Oui, voilà ce qu’il ferait. Mais pas aujourd’hui. Non, aujourd’hui il était trop tôt encore pour entreprendre une telle démarche. Et puis il risquait de pleuvoir et les gros nuages noirs qui s’amoncelaient dans le ciel étaient d’un mauvais présage. Non, il faudrait choisir un jour de printemps, quand l’air doux et les premiers bourgeons mettaient tout le monde en joie. Non, aujourd’hui, il se contenterait de l’observer en train de papoter avec ses copines devant l’entrée du lycée.

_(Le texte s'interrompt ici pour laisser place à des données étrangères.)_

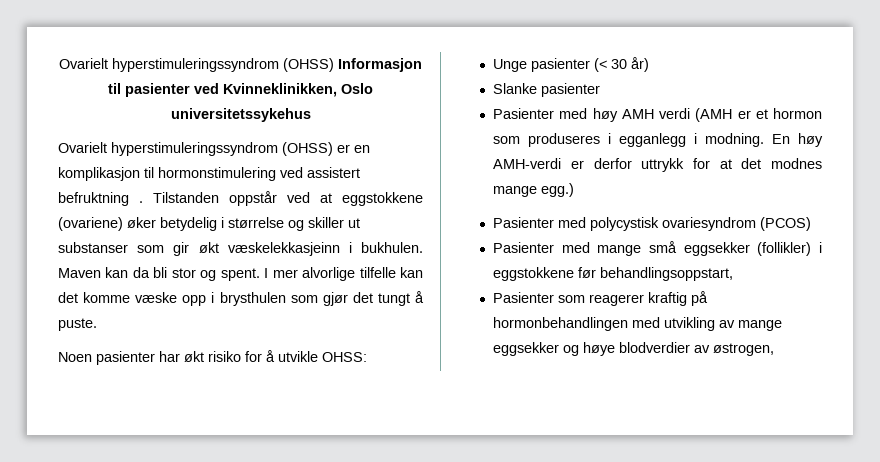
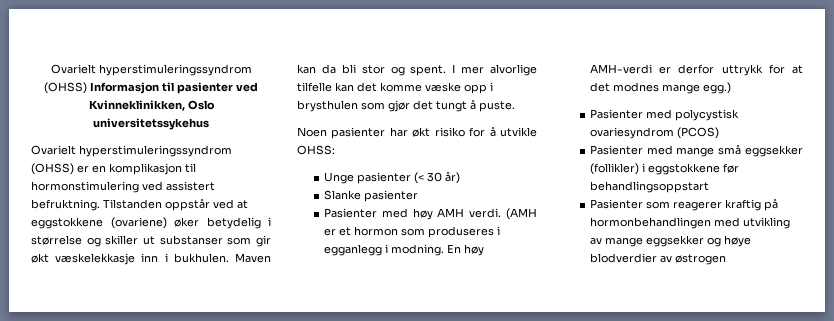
- Ovarielt hyperstimuleringssyndrom (OHSS) er en komplikasjon til hormonstimulering ved assistert befruktning .
+ Ovarielt hyperstimuleringssyndrom (OHSS) er en komplikasjon til hormonstimulering ved assistert befruktning.
- Tilstanden oppstår ved at eggstokkene (ovariene) øker betydelig i størrelse og skiller ut substanser som gir økt væskelekkasjeinn i bukhulen.
+ Tilstanden oppstår ved at eggstokkene (ovariene) øker betydelig i størrelse og skiller ut substanser som gir økt væskelekkasje inn i bukhulen.
- Pasienter med høy AMH verdi (AMH er et hormon som produseres i egganlegg i modning.
+ Pasienter med høy AMH verdi. (AMH er et hormon som produseres i egganlegg i modning.
- Pasienter med mange små eggsekker (follikler) i eggstokkene før behandlingsoppstart,
+ Pasienter med mange små eggsekker (follikler) i eggstokkene før behandlingsoppstart
- Pasienter som reagerer kraftig på hormonbehandlingen med utvikling av mange eggsekker og høye blodverdier av østrogen,
+ Pasienter som reagerer kraftig på hormonbehandlingen med utvikling av mange eggsekker og høye blodverdier av østrogen

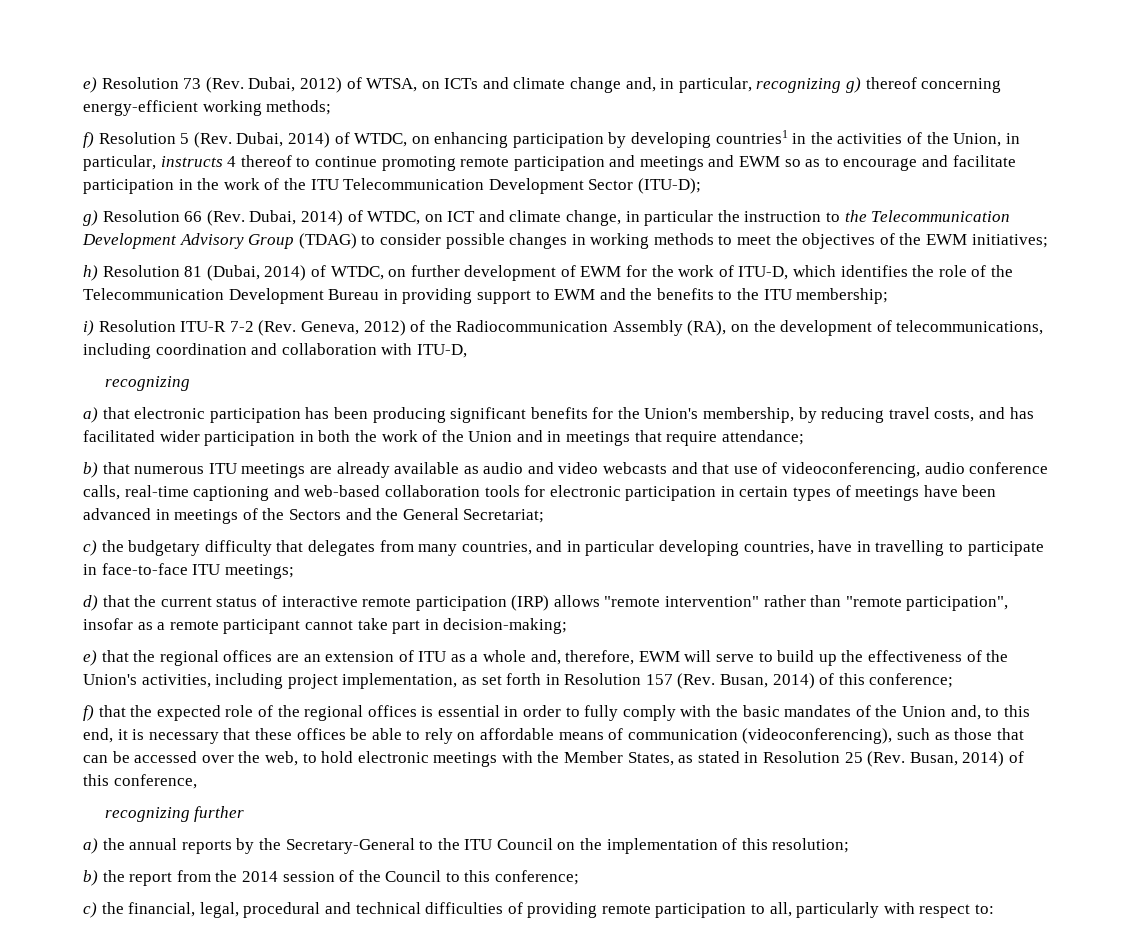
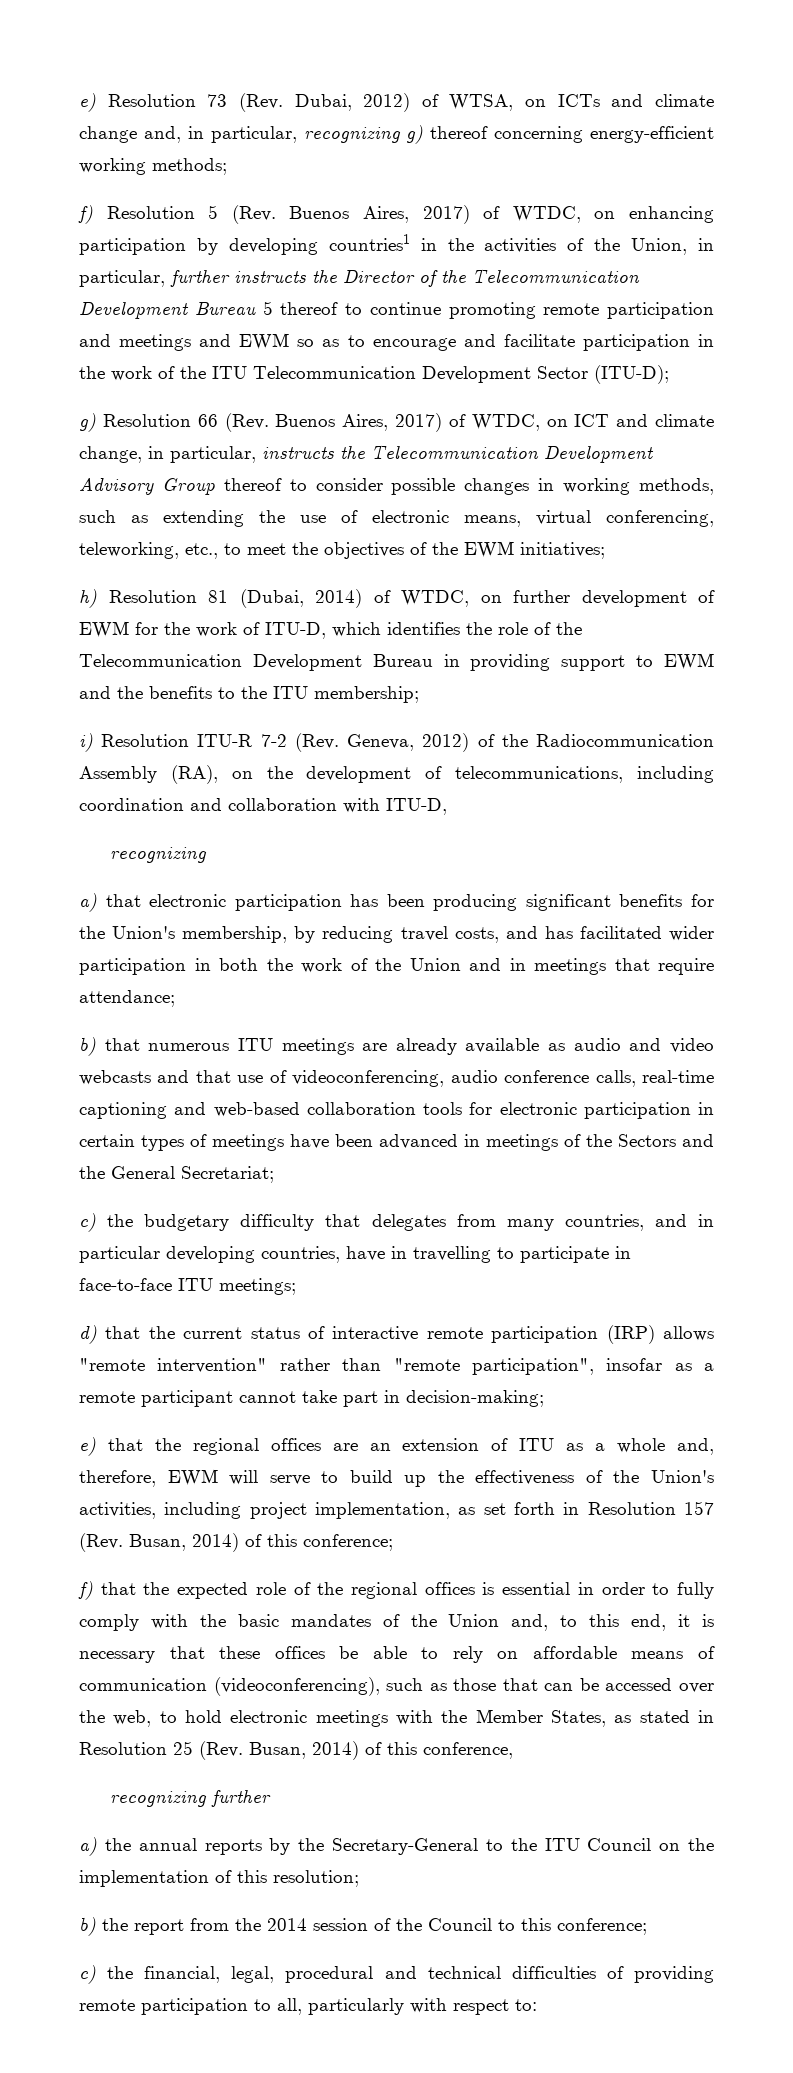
- f) Resolution 5 (Rev. Dubai, 2014) of WTDC, on enhancing participation by developing countries1 in the activities of the Union, in particular, instructs 4 thereof to continue promoting remote participation and meetings and EWM so as to encourage and facilitate participation in the work of the ITU Telecommunication Development Sector (ITU-D);
+ f) Resolution 5 (Rev. Buenos Aires, 2017) of WTDC, on enhancing participation by developing countries1 in the activities of the Union, in particular, further instructs the Director of the Telecommunication Development Bureau 5 thereof to continue promoting remote participation and meetings and EWM so as to encourage and facilitate participation in the work of the ITU Telecommunication Development Sector (ITU-D);
- g) Resolution 66 (Rev. Dubai, 2014) of WTDC, on ICT and climate change, in particular the instruction to the Telecommunication Development Advisory Group (TDAG) to consider possible changes in working methods to meet the objectives of the EWM initiatives;
+ g) Resolution 66 (Rev. Buenos Aires, 2017) of WTDC, on ICT and climate change, in particular, instructs the Telecommunication Development Advisory Group thereof to consider possible changes in working methods, such as extending the use of electronic means, virtual conferencing, teleworking, etc., to meet the objectives of the EWM initiatives;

Allons, la voilà qui dit au revoir et qui prend la direction de l’arrêt de bus. D’où il se trouve, il voit une grosse voiture qui avance à vive allure sur la chaussée. Il voit aussi la jeune fille qui s’apprête à traverser. Distraite, elle n’a rien vu ! Alors, comme malgré lui et par réflexe, il crie son prénom de toutes ses forces : « Isabelle ! » Et la voilà qui s’immobilise au milieu de la route et qui regarde dans sa direction, étonnée. « Isabelle ! » crie-t-il encore. Pendant une seconde leurs regards se croisent puis la voiture arrive dans un hurlement de freins et percute la jeune fille.
C’est fini.
Pendant des années il repensera à cet événement. S’il avait pu, comme les autres jours, se taire et garder le silence, peut-être vivrait-elle encore. La première fois qu’il avait osé l’apostropher avait aussi été la dernière. La vie est vraiment cruelle parfois. Depuis il reste seul, sans rêve et la conscience remplie de remords.